HTML Cookie Introduction

by Patrick Horgan

(Back to Web tutorials)

Is this what you're looking for?

This is a tutorial about cookies. You will learn everything about what a cookie is.

If instead, you are wanting to learn how to deal with them via javascript, see the tutorial HTML Cookies From Javascript.

If you need to learn how to deal with them via PHP, see the tutorial HTML Cookies From PHP.

What the heck is a cookie

Cookies are just bits of text that can be stored on a user's machine by a browser. When a user asks for a page, the server can send Cookies along with the page in Set-Cookie headers and ask the browser to store them. The Cookies have information in them (we'll explain later), that lets the browser know what page requests to send them back with later. The browser sends all appropriate Cookies back with a request for a page in one Cookie header.
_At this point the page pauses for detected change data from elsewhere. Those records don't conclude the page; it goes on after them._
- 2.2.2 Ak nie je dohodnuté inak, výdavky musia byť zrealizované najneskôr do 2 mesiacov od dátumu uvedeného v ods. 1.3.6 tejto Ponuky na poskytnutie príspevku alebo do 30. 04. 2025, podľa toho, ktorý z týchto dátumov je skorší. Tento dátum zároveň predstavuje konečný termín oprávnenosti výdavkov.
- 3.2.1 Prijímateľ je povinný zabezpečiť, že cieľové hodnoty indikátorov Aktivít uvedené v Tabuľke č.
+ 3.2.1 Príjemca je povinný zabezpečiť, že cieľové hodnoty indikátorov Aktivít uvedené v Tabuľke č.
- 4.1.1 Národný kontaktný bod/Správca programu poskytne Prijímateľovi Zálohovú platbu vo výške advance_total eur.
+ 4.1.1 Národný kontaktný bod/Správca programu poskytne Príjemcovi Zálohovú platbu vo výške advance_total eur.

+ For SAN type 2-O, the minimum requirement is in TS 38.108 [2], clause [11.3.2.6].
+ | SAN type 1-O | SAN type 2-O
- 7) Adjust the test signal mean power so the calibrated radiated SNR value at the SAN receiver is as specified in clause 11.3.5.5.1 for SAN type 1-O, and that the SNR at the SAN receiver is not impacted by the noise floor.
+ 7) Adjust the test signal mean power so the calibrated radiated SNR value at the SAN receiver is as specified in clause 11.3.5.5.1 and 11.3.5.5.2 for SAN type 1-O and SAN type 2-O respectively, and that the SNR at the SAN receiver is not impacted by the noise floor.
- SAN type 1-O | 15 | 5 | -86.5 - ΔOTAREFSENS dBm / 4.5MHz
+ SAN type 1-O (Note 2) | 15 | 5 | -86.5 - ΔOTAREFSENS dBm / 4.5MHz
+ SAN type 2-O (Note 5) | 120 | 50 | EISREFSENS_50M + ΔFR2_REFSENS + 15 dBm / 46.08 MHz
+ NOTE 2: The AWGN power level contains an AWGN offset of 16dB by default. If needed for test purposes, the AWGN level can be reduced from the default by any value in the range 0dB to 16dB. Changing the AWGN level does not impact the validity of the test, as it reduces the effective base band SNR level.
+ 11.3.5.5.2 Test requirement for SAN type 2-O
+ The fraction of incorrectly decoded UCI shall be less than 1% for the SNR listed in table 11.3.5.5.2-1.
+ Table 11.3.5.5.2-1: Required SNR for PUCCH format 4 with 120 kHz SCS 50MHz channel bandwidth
A cookie as sent from a server in a Set-Cookie header consists of Name=Value, optionally followed by one or more attributes, each separated from preceeding parts of the cookie string by a semi-colon and space. As an example:

ID="x3729"; HttpOnly; Secure; Expires=Wed, 09 Jun 2021 10:18:14 GMT

The attributes of a cookie can include

They are stored on the user's machine, and can be created from a web page from javascript, or sent over from the server as a header. They are defined in RFC 6265. If you don't know what an RFC is, or how to get them (they're free), see my RFCs and a Script to get them. If you read that you'll know everything about what they are.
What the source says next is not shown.